# Analog Circuits for Self-Organizing Neural Networks Based on Mutual Information

Janusz Starzyk and Liang Jing

School of Electrical Engineering and Computer Science Ohio University Athens, OH 45701 USA

Abstract - A new self-organizing neural network concept based on mutual information is described in this paper. Comparing to conventional neural network structures, this organization greatly reduces the interconnections in neural network by using local interconnection based on statistical analysis, and eliminates the need to store large number of synaptic weights. The network is characterized by evolvable hardware structure and adjustable threshold values based on selection criteria, which use mutual information. Secondly, A mix-signal implementation scheme is proposed for this organization in order to achieve the best performance. The digital implementation is used for the evolvable structure of the network for the better ability to be reconfigured. Analog implementation is used for the entropy-based evaluator (EBE), which is used for statistical analysis and mutual information evaluation, in order to achieve smaller area and faster on-chip learning process. Either on-chip analog memory or off-chip digital memory can be used to store the threshold values of the neurons and organization of resulting interconnection of neurons. Finally, circuits used for the analog implementation of the EBE are presented, the simulation results of the circuits are shown and discussed.

# **1** INTRODUCTION

An artificial neural network (ANN) is a massively parallel distributed processor made up of simple processing units, which has a natural ability for storing experimental knowledge and making it available for use.[1] In general, there are many different classes of network architectures. All of them require extensive interconnections between source nodes and neurons, and/or between neurons. The knowledge acquired through a learning process is stored as synaptic weights for every connection. Since the number of interconnections and synaptic weights increase quickly as the number of input nodes and neurons increases, it is difficult to build a neural network with large number of neurons, even with the currently most advanced VLSI fabrication technology.

To overcome this difficulty, a new reconfigurable artificial neural network organization using learning algorithm based on maximum mutual information principle (MMIP) and statistical analysis was developed for data classification application.[2] This organization also uses multi-layer feedforward network, but the experimental knowledge is stored in the form of the evolved circuit structure instead of the synaptic weights like in conventional

0-7803-6661-1/01/\$10.00 C2001 IEEE

neural networks. Only the threshold values to activate the neurons are stored for every neuron, the output signals of the preceding layer of neurons are processed through logical circuits before being feedforwarded to the next laver of neurons. Furthermore, by statistical analysis performed during learning process, only these features important for classification are selected and grouped as subsets to feed into the neural networks and only those outputs of the most useful neurons are forwarded to the next layer. After decisions are made for every subset of features, these results are combined together to get a more accurate final decision. The final organization of the network is reconstructed and fully arrived to through the learning process. The final network structure looks more like a multilayer combinational circuit rather than conventional neural networks, the interconnections between neurons are greatly reduced and the memory needed is much smaller, especially for those networks with large number of input nodes and neurons. As a result, the design area of the circuit, power consumption and the processing time can be greatly reduced.

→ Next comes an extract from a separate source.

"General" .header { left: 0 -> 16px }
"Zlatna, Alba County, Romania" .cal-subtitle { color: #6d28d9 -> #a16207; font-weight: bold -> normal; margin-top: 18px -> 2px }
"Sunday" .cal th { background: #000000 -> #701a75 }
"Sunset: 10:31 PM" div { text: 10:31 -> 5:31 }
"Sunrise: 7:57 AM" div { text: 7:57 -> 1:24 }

The critical part of this new organization is the learning process, since it decides the final network structure. In [2], the algorithm based on MMIP and statistical analysis was used and verified by simulating the learning process with VHDL code and mapping the final hardware into Xilinx FPGA board. The approach presented in this paper focuses on the reconfigurable, mixed-signal hardware implementation of the learning process, hardware selforganization and its verification. To fully implement the whole learning system into hardware, we need to find an efficient implementation of the core unit of learning process, the entropy-based evaluator (EBE), either digital or analog. Since this unit needs to perform statistical analysis and entropy calculation, it must include a wide range counter, a logarithmic function circuit and a multiplication circuit. It would be very costly to build it as a digital circuit, therefore if implemented in digital VLSI technology the EBE must be shared among many neurons to reduce the final cost. This in term requires extensive wiring and multiplexing of the EBE. In addition, smaller number of EBEs limits the parallel operations during learning process making it longer, particularly for large databases. The analog approach is naturally suited for these functions and can attain much higher processing speed than the digital approach.[3] In this paper building blocks of a mixed signal EBE are presented. Since one of the fundamental functions of EBE is finding the maximum of the mutual information, operations needed to compare this maximum are implemented using analog circuits. An analog counter inspired by charge injector is used to estimate probabilities. It consists of only five CMOS transistors and two capacitors, the count range can be easily adjusted by modifying any of the following parameters: reference voltage, pulse width of the input signal, the size ratio of the two current mirror transistors, or the size of the storage capacitor. A wide range of liner response with respect to the number of pulses is achieved.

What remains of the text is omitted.